In the material below, find every line containing "создание" and copy that line.

* **EXTRACTED MATERIAL**:
--------------------------------------------------
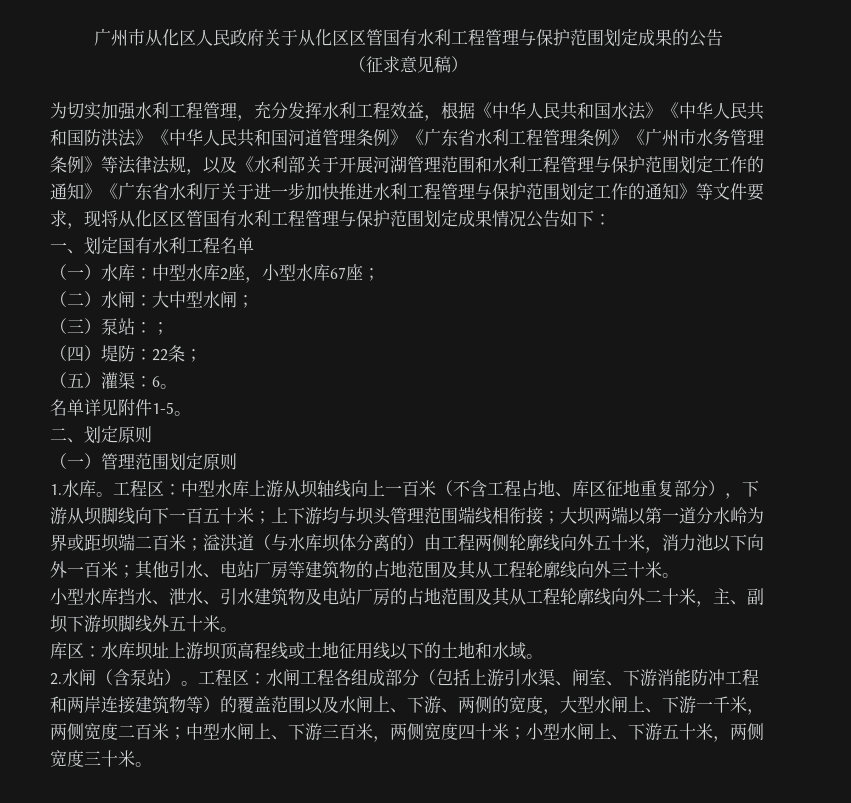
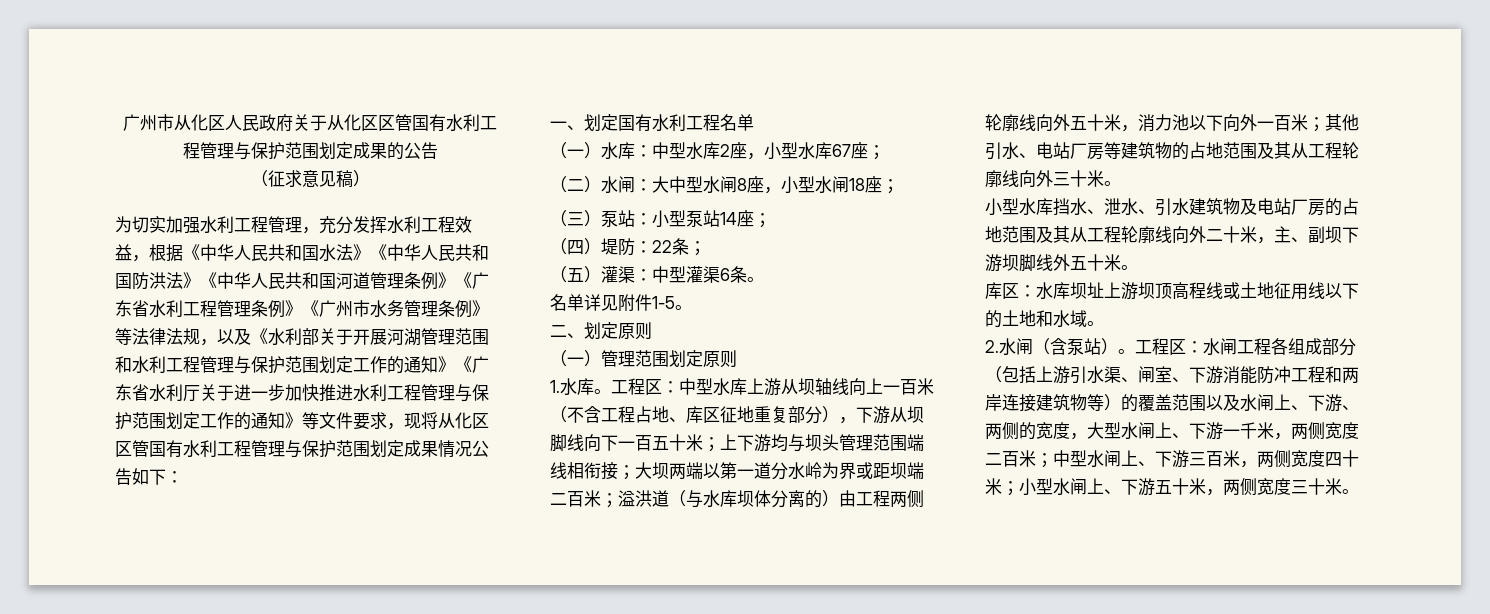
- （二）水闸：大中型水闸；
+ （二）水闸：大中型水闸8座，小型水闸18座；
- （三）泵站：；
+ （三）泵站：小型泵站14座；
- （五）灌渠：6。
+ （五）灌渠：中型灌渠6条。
--------------------------------------------------
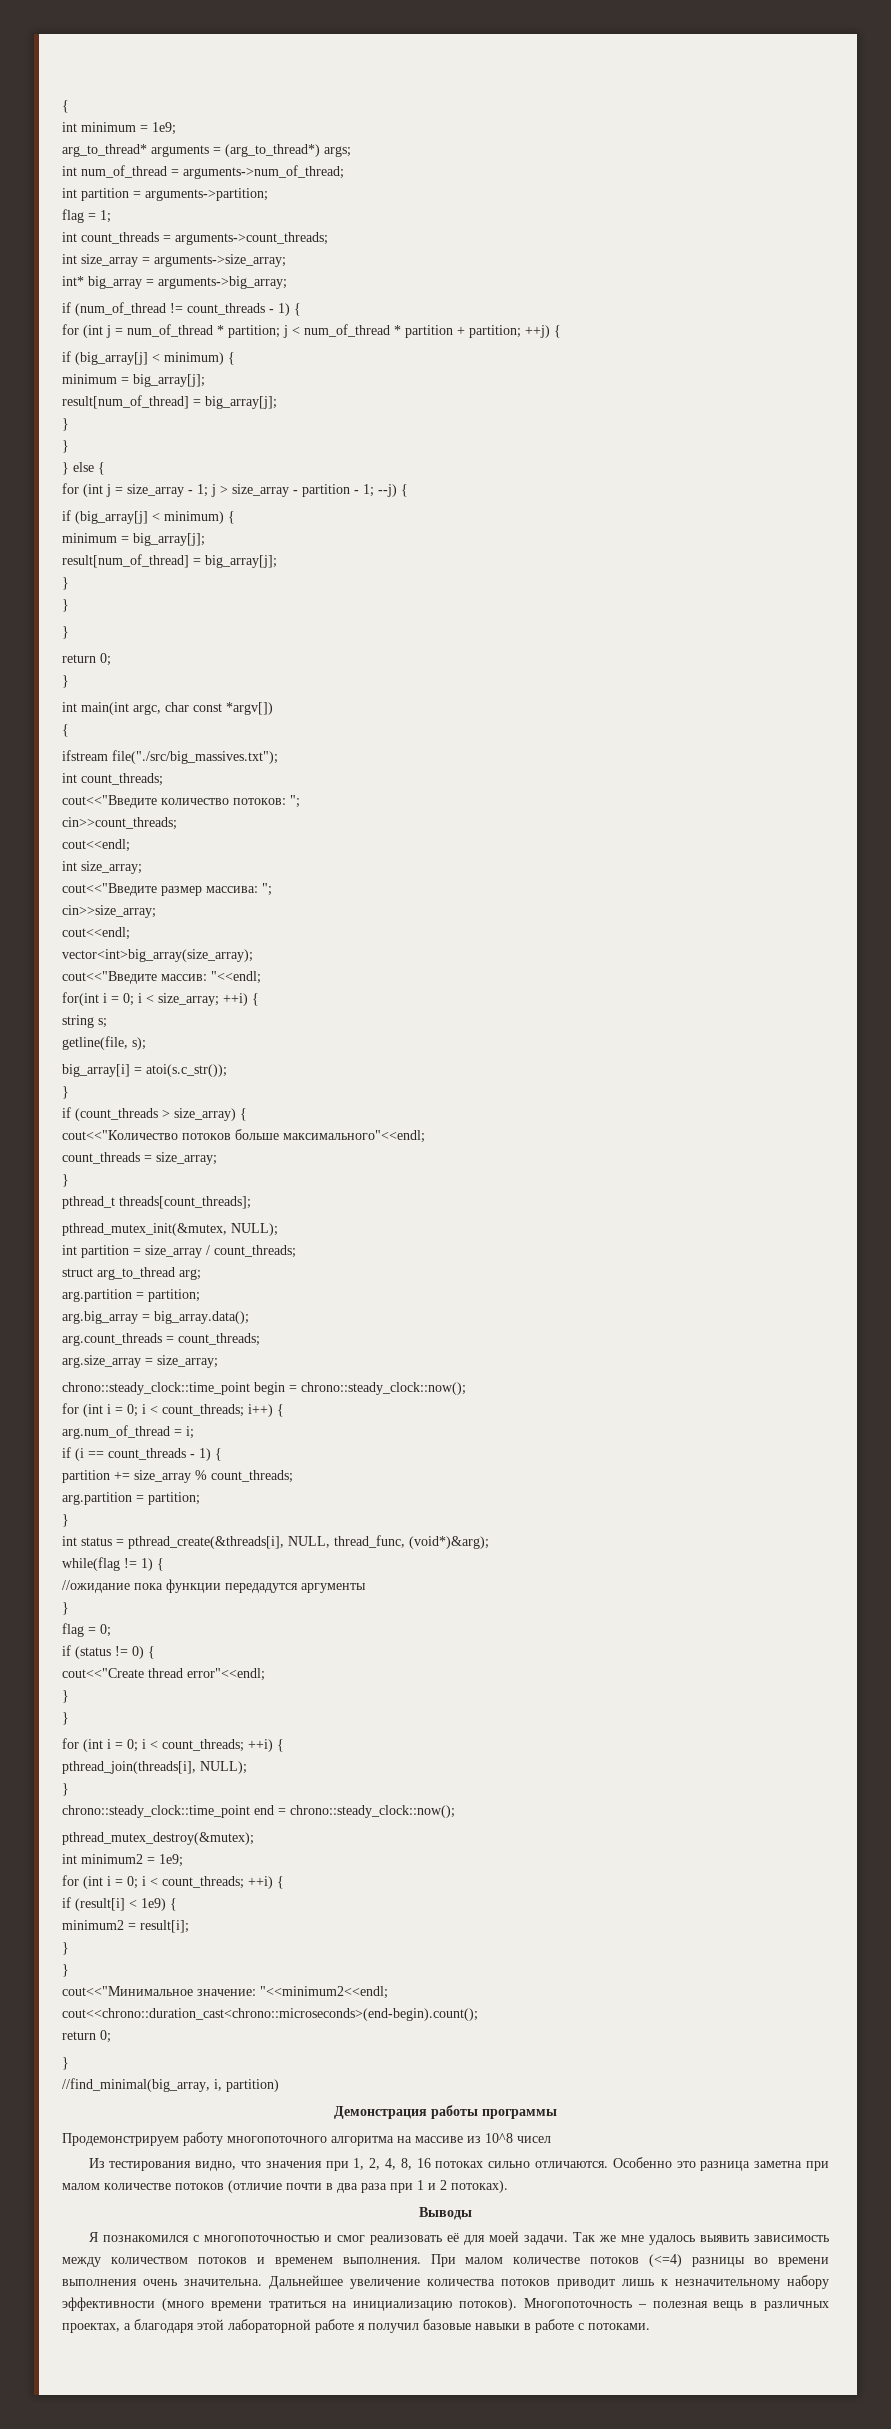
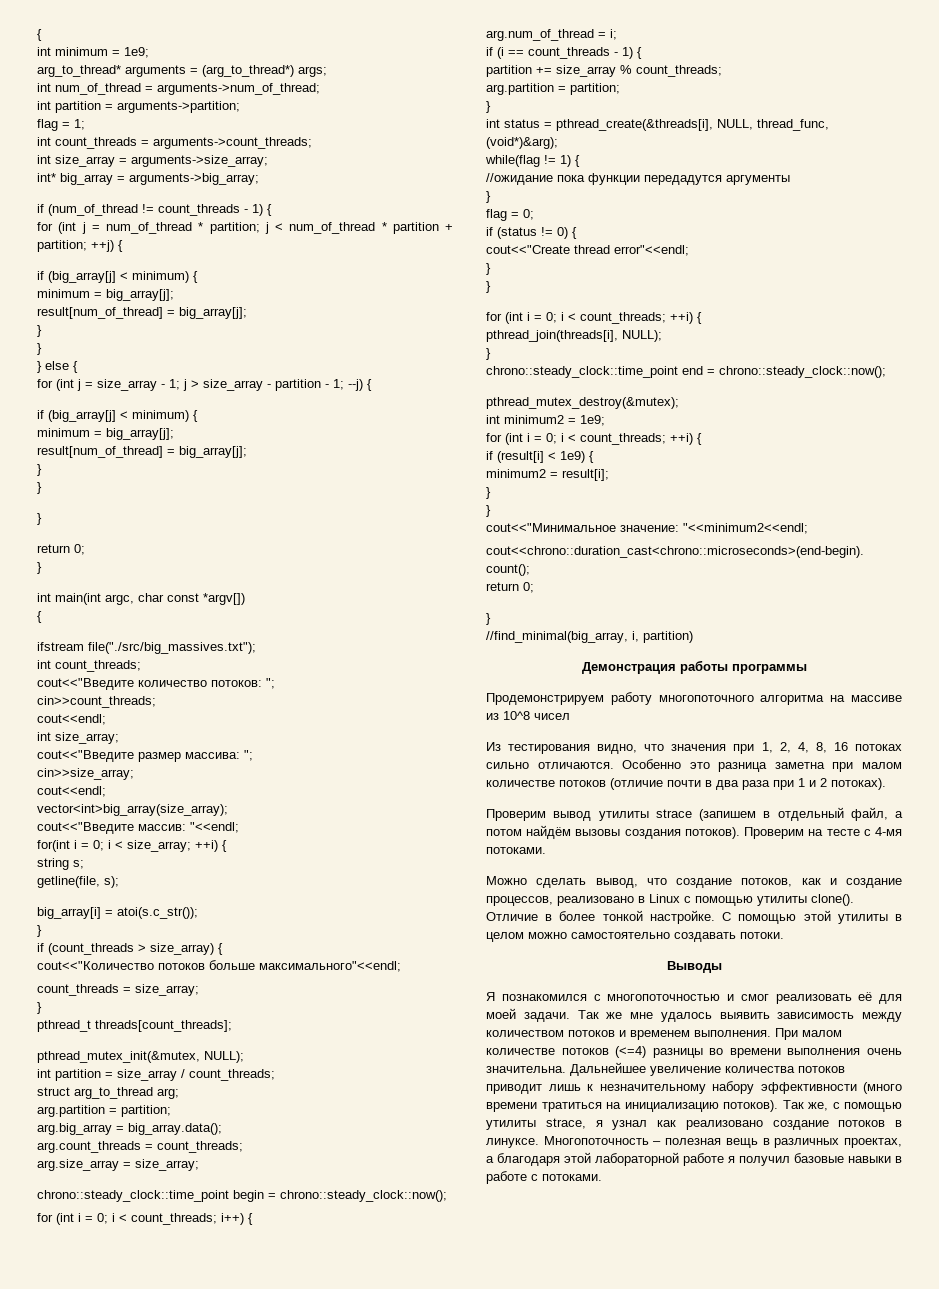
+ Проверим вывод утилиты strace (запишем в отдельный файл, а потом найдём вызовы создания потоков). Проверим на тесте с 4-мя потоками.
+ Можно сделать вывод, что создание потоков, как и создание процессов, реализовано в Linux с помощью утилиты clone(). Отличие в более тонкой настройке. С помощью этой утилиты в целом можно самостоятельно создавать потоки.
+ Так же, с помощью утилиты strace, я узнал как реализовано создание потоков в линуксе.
--------------------------------------------------
* **ANSWER TO THIS PROBLEM**:
+ Можно сделать вывод, что создание потоков, как и создание процессов, реализовано в Linux с помощью утилиты clone(). Отличие в более тонкой настройке. С помощью этой утилиты в целом можно самостоятельно создавать потоки.
+ Так же, с помощью утилиты strace, я узнал как реализовано создание потоков в линуксе.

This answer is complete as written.